==== MATERIAL FOR THIS TASK ====

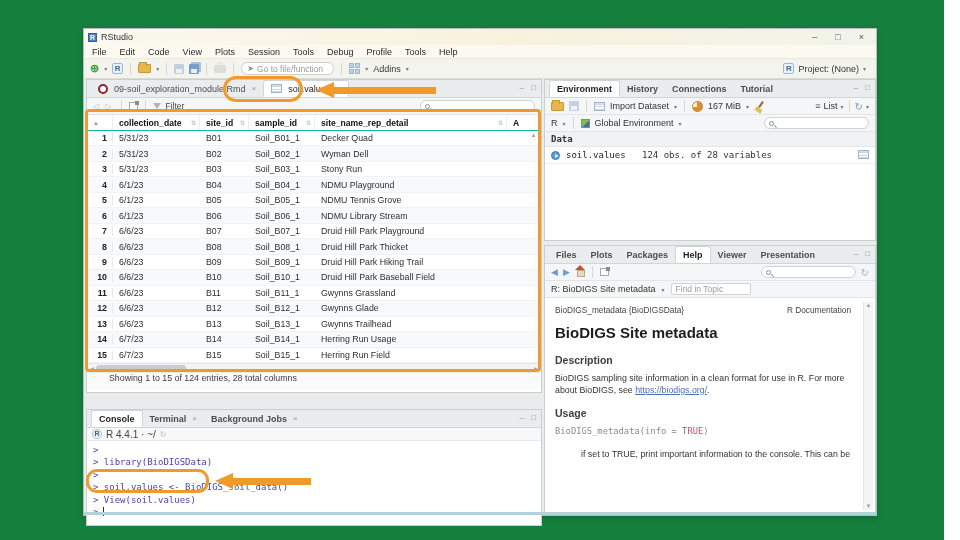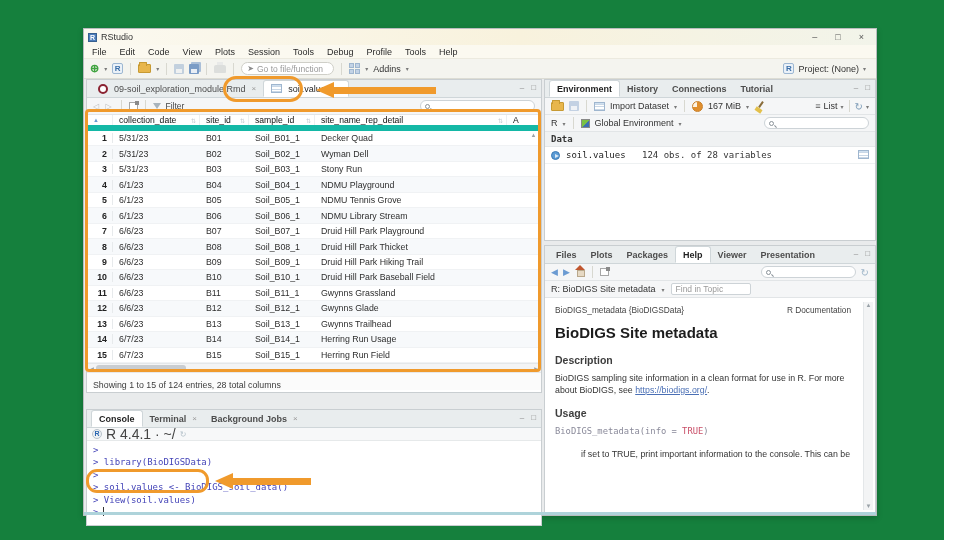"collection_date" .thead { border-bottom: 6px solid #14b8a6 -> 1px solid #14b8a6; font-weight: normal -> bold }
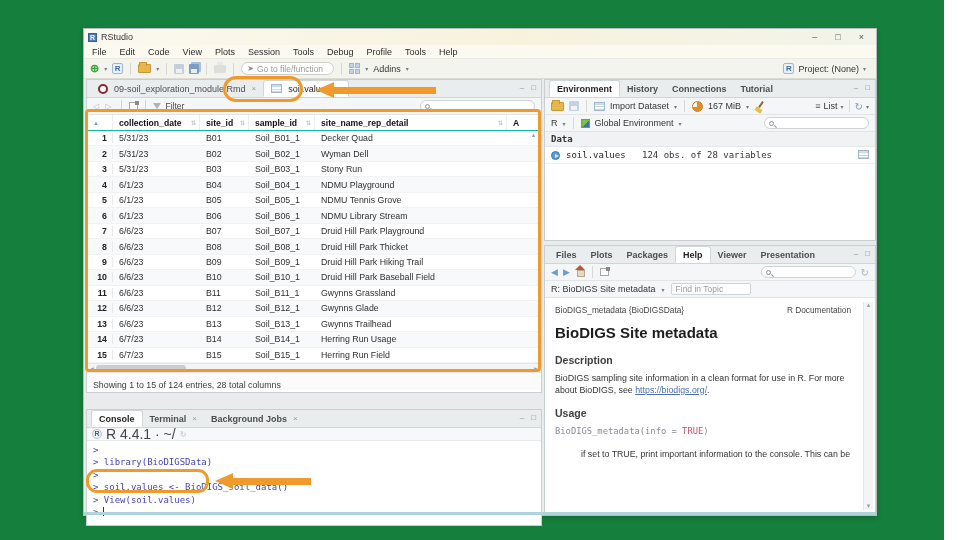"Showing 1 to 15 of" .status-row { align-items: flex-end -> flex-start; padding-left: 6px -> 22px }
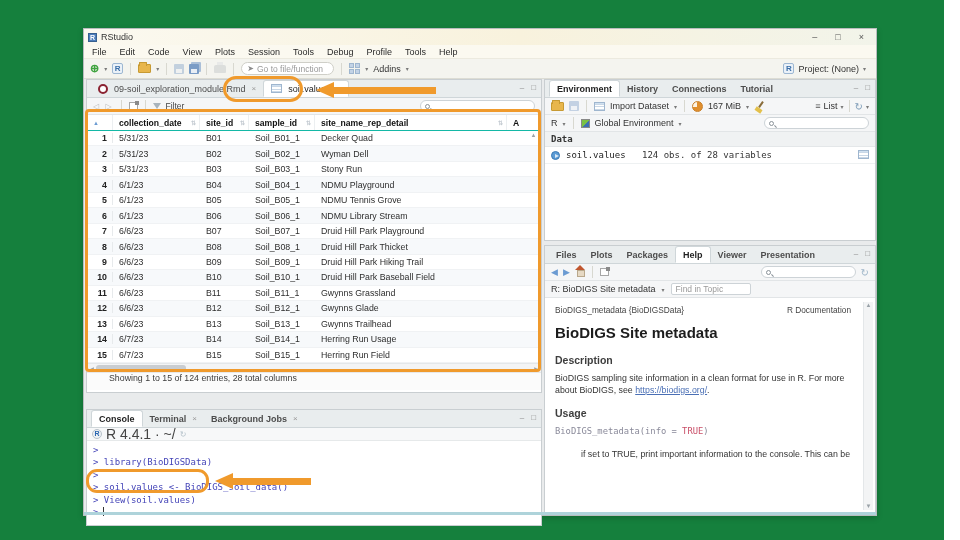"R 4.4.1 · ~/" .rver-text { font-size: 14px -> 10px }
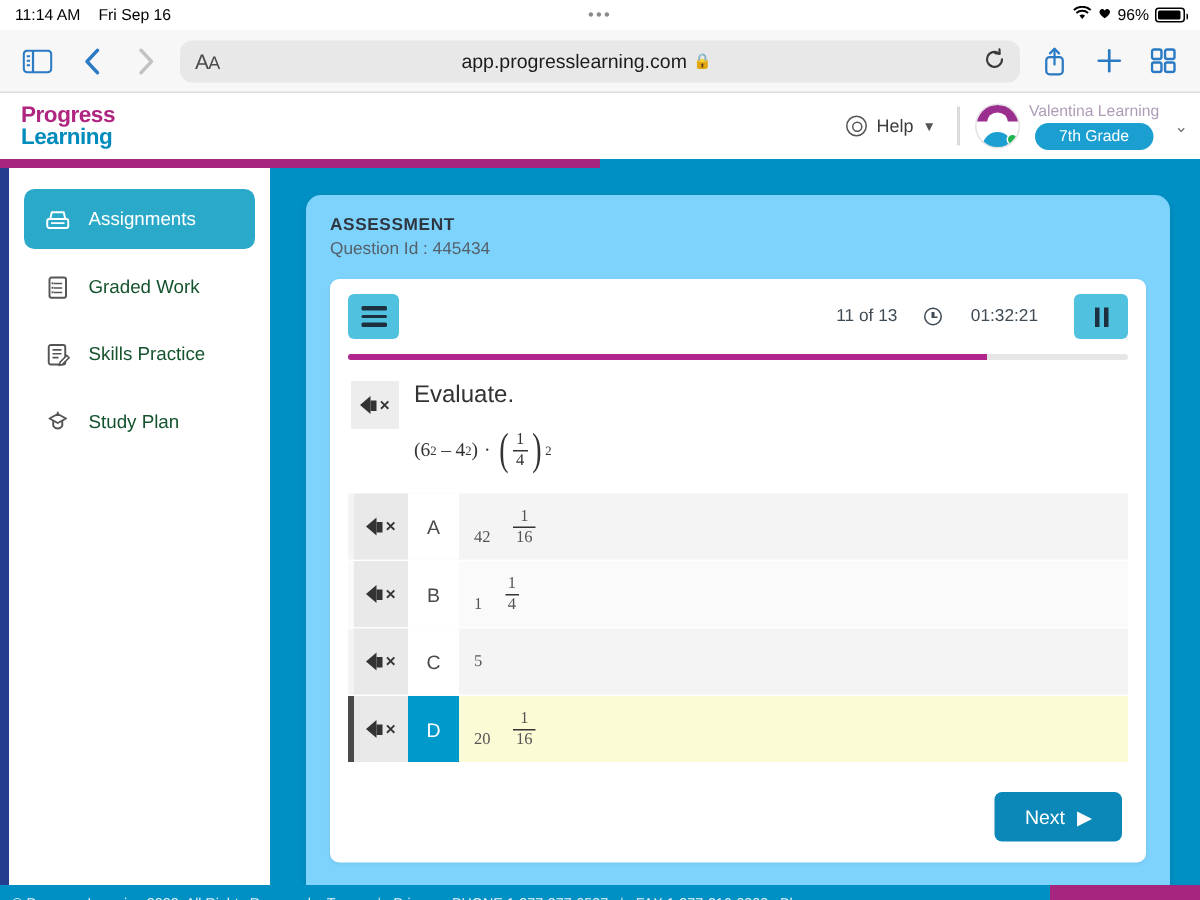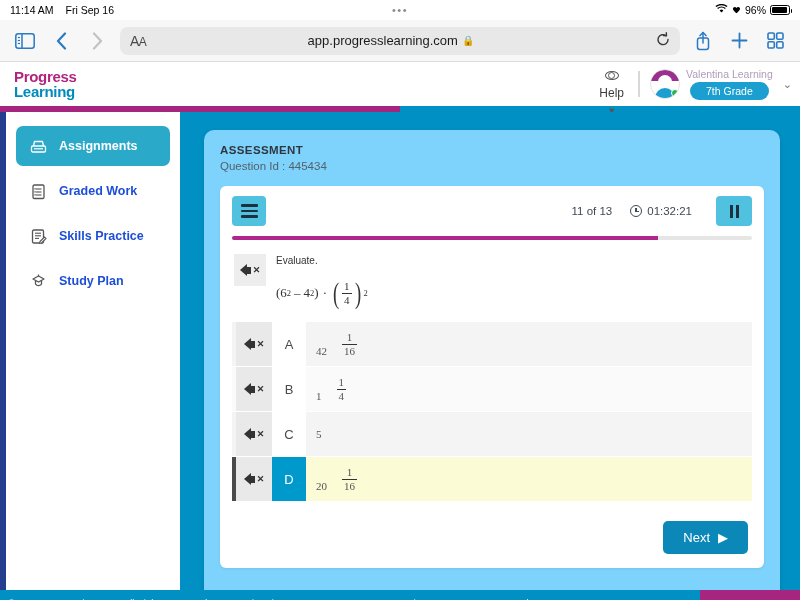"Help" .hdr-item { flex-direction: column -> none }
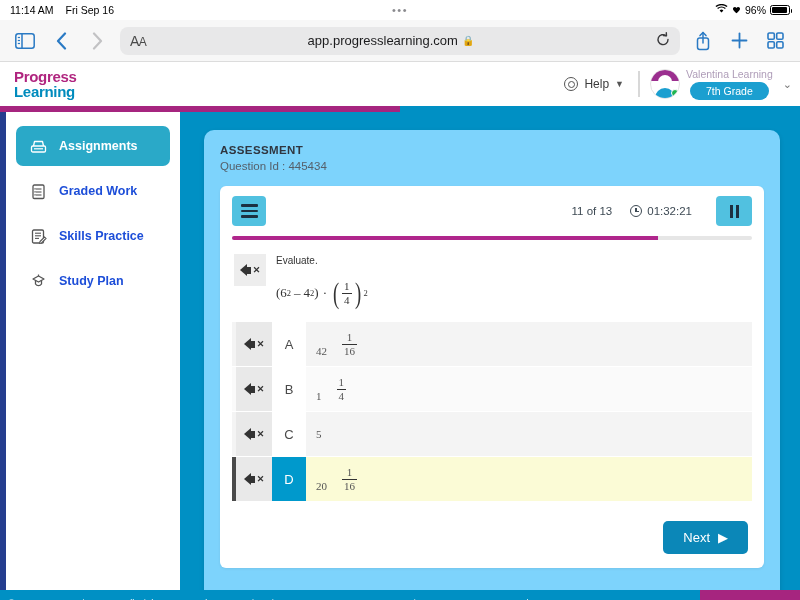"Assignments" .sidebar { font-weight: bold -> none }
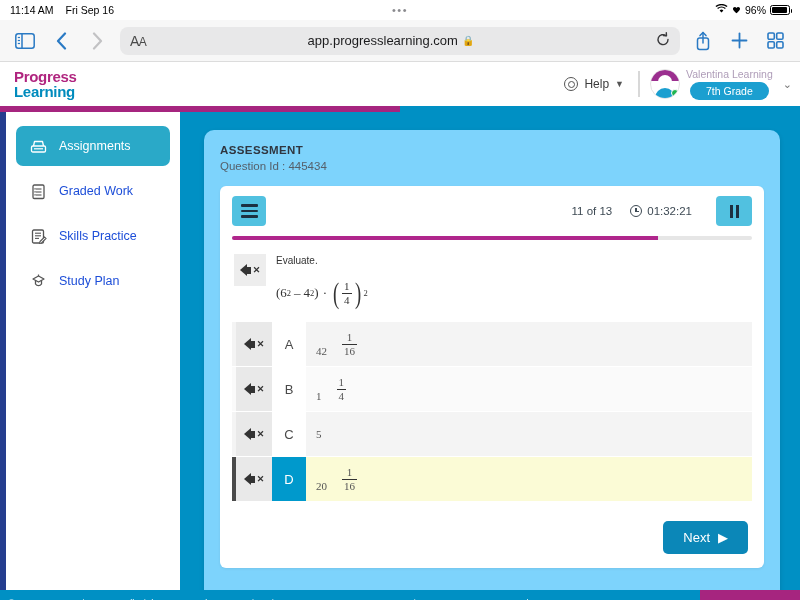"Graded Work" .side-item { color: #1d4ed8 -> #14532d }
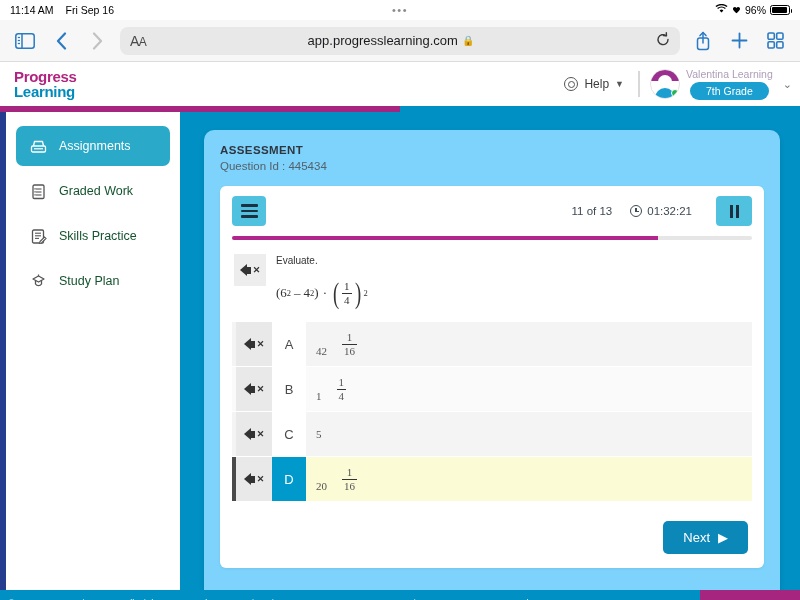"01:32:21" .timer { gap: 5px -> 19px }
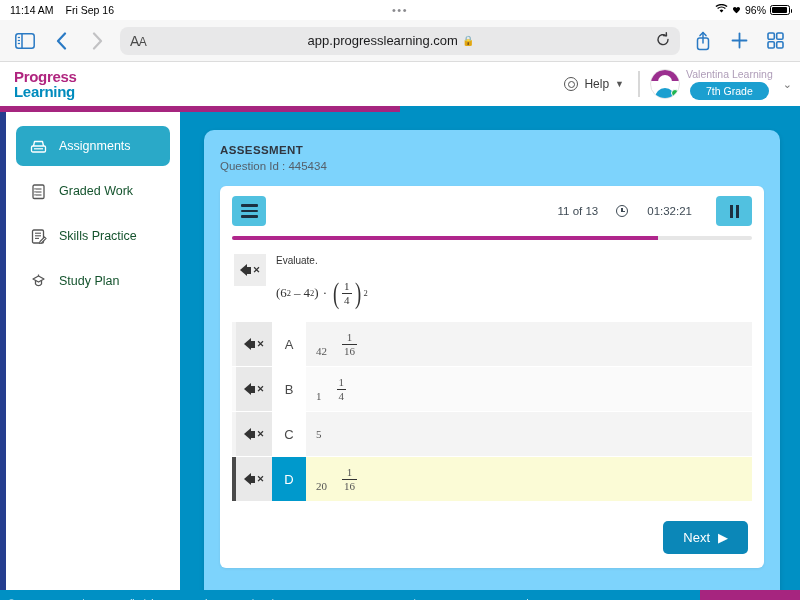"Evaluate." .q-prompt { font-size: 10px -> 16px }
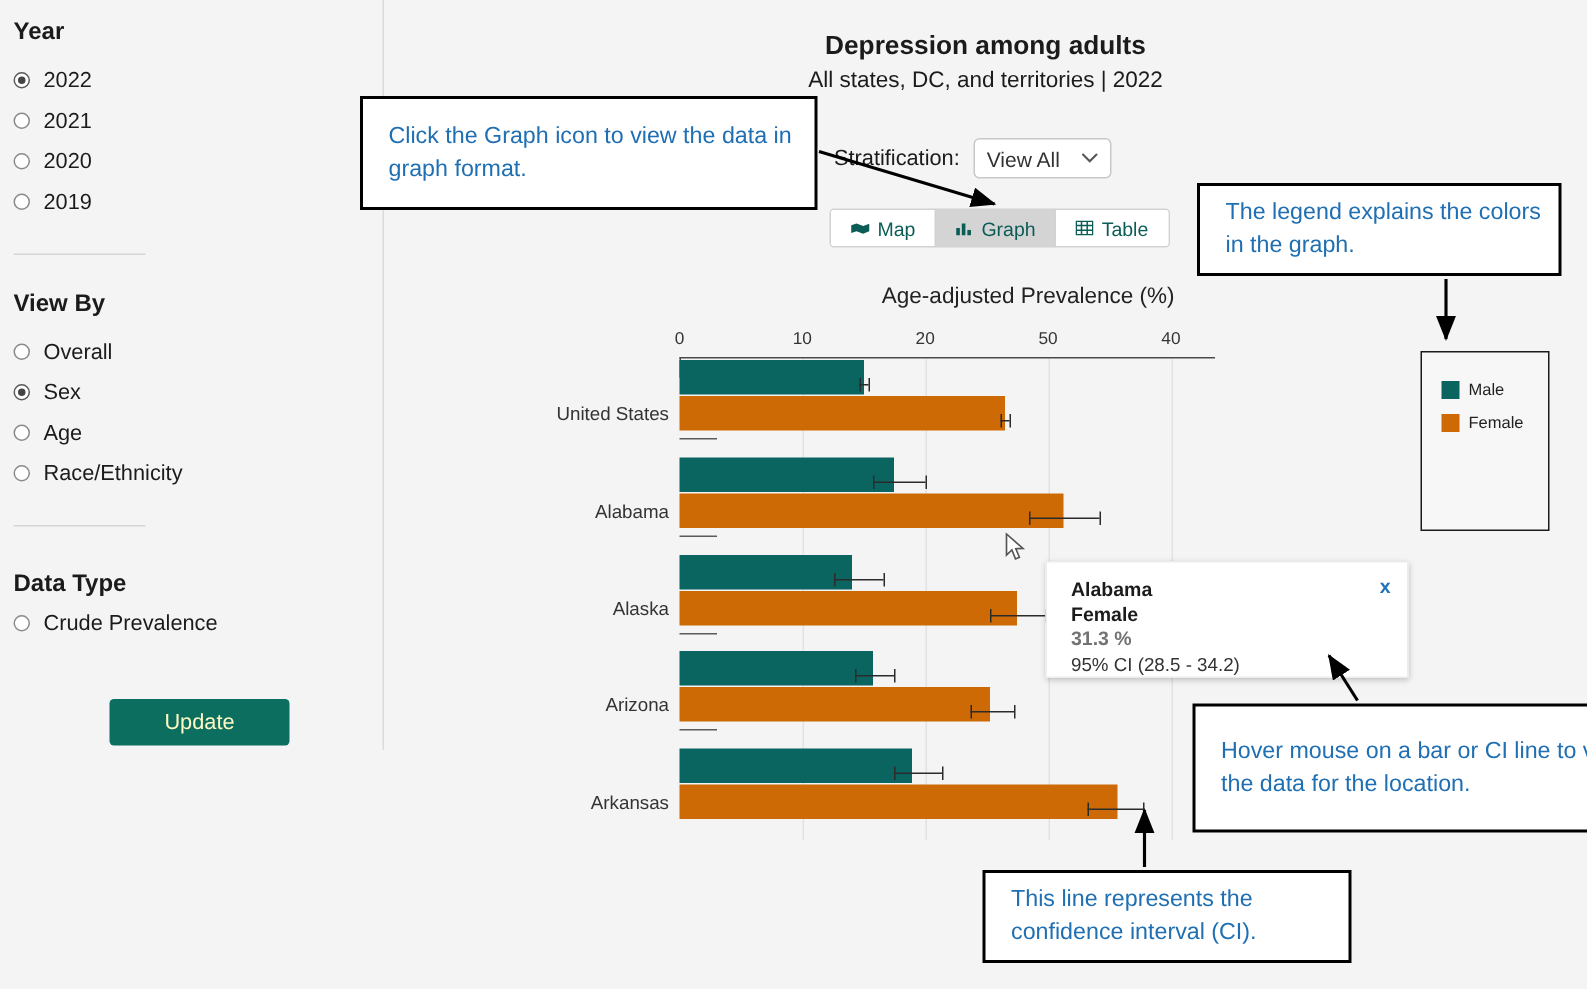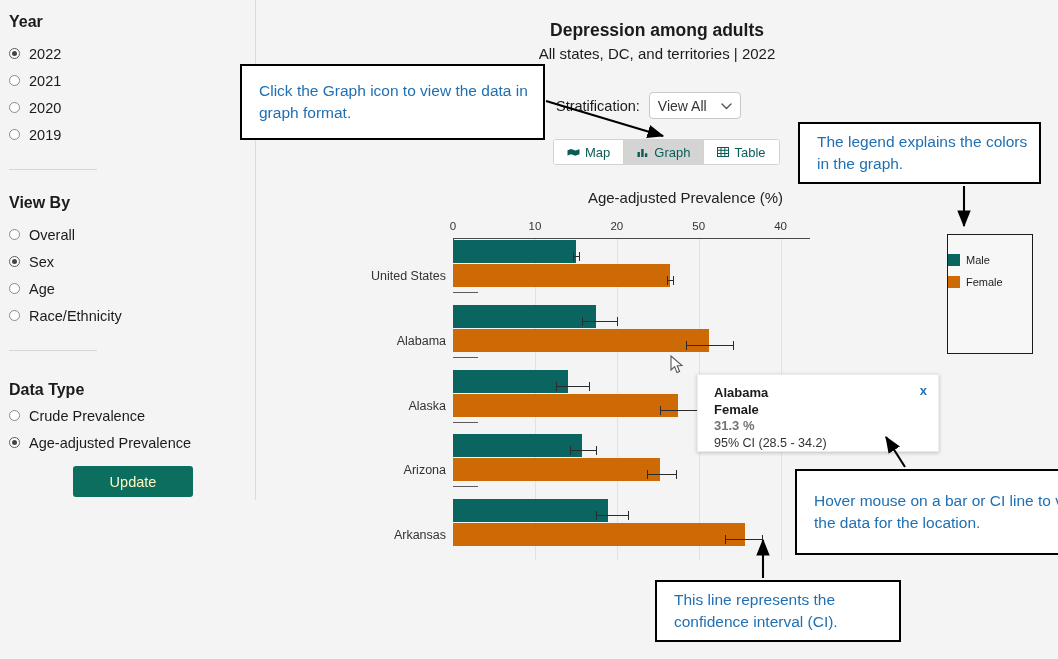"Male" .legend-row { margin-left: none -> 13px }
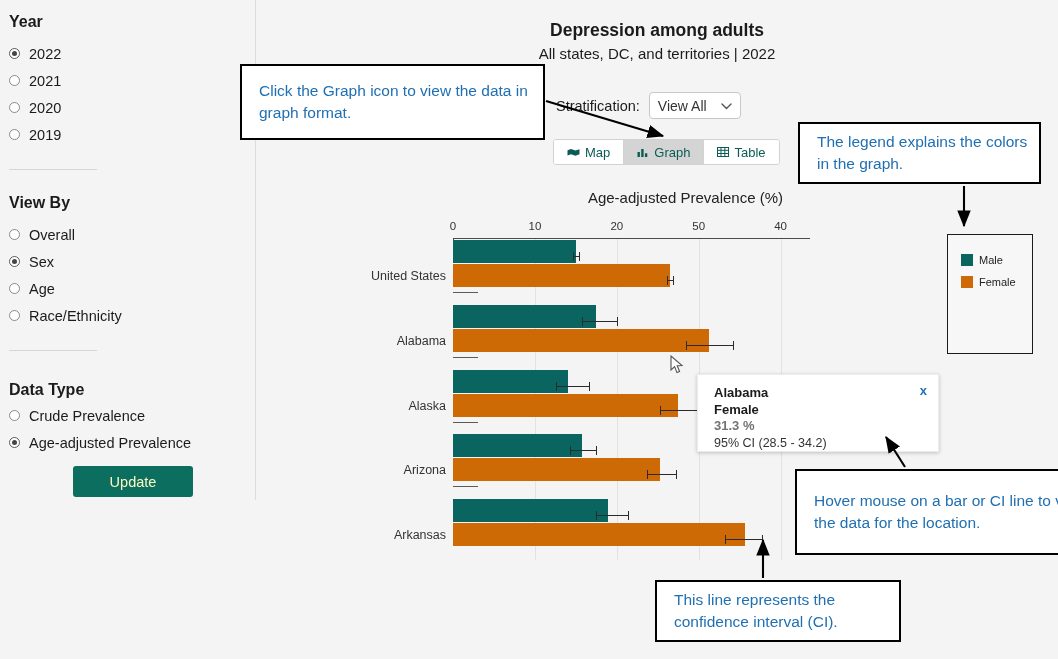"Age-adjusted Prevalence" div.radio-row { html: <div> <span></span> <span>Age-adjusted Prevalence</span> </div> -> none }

====

◆ YOUR OBJECTIVE ◆
Return the material word for word. Pictures are not part of the copy.

◆ TASK OUTPUT ◆
"collection_date" .thead { border-bottom: 6px solid #14b8a6 -> 1px solid #14b8a6; font-weight: normal -> bold }
"Showing 1 to 15 of" .status-row { align-items: flex-end -> flex-start; padding-left: 6px -> 22px }
"R 4.4.1 · ~/" .rver-text { font-size: 14px -> 10px }
"Help" .hdr-item { flex-direction: column -> none }
"Assignments" .sidebar { font-weight: bold -> none }
"Graded Work" .side-item { color: #1d4ed8 -> #14532d }
"01:32:21" .timer { gap: 5px -> 19px }
"Evaluate." .q-prompt { font-size: 10px -> 16px }
"Male" .legend-row { margin-left: none -> 13px }
"Age-adjusted Prevalence" div.radio-row { html: <div> <span></span> <span>Age-adjusted Prevalence</span> </div> -> none }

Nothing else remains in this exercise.